Segment Start: Supplied data

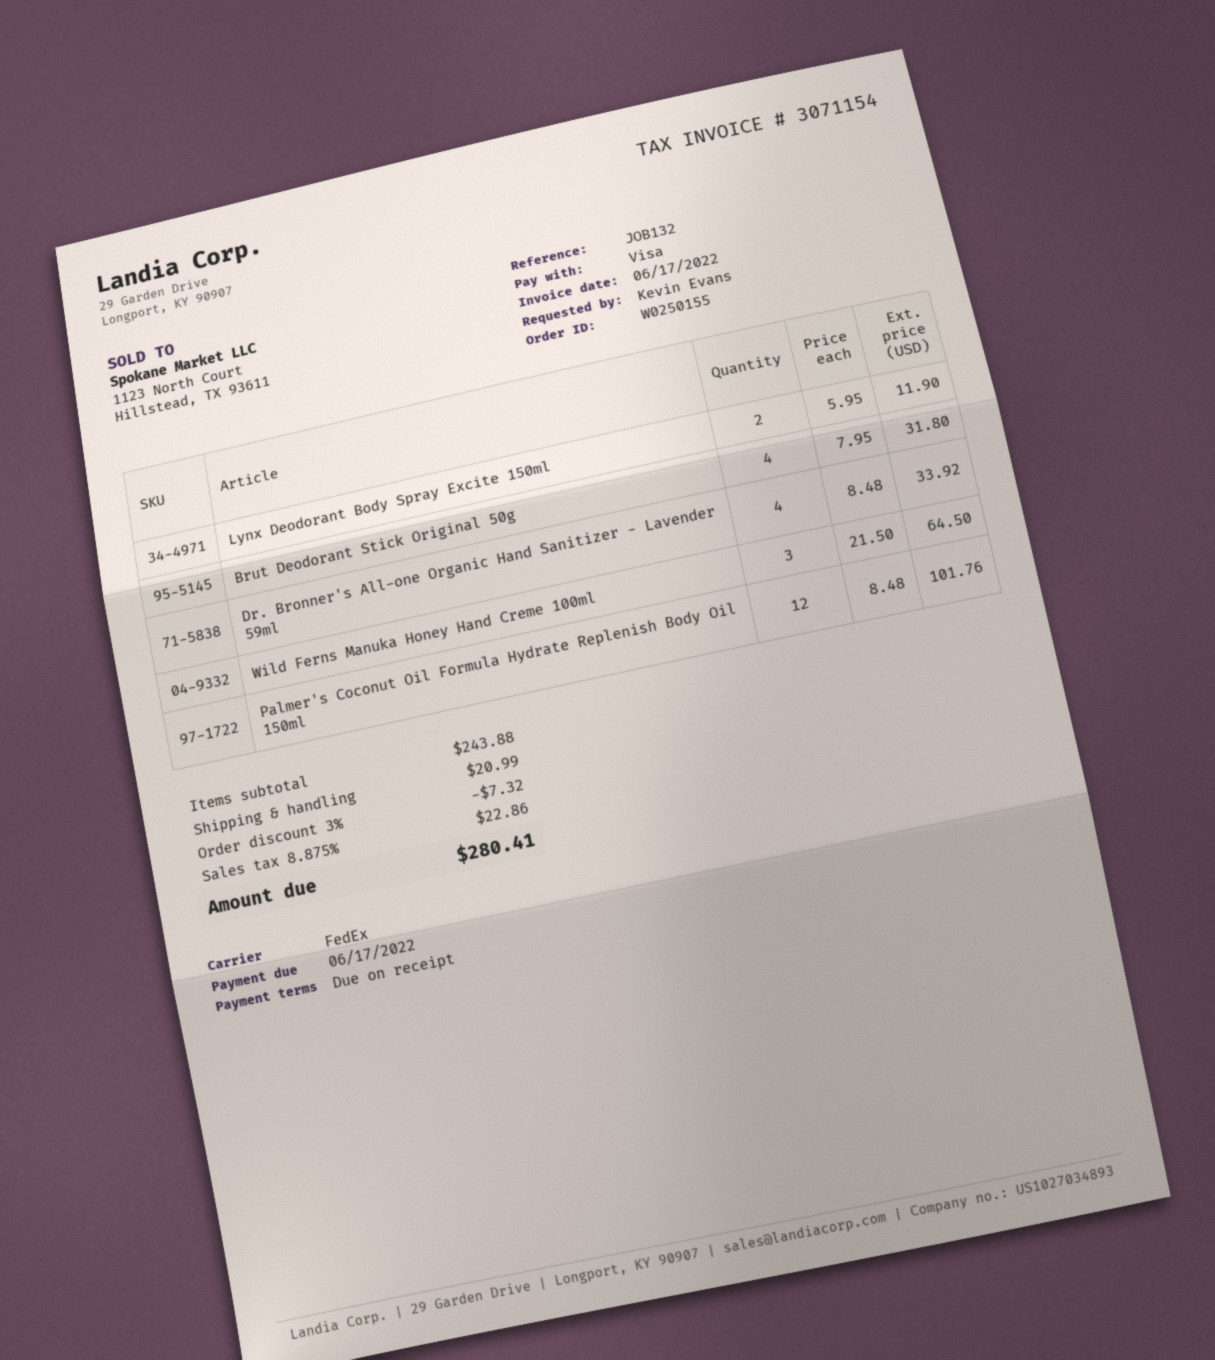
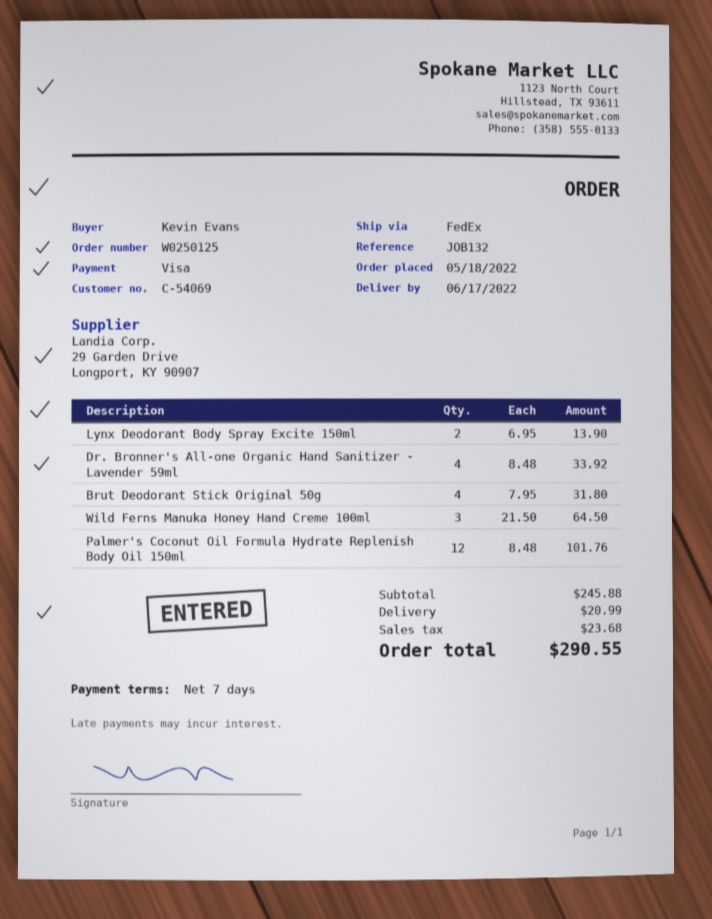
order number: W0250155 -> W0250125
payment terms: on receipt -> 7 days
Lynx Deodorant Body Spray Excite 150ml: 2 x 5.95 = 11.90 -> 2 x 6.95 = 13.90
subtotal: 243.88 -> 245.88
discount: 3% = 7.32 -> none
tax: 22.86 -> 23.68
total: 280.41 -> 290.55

Segment End: Supplied data

Repeat all the records exactly, images excluded.

■ **Finished exercise**
order number: W0250155 -> W0250125
payment terms: on receipt -> 7 days
Lynx Deodorant Body Spray Excite 150ml: 2 x 5.95 = 11.90 -> 2 x 6.95 = 13.90
subtotal: 243.88 -> 245.88
discount: 3% = 7.32 -> none
tax: 22.86 -> 23.68
total: 280.41 -> 290.55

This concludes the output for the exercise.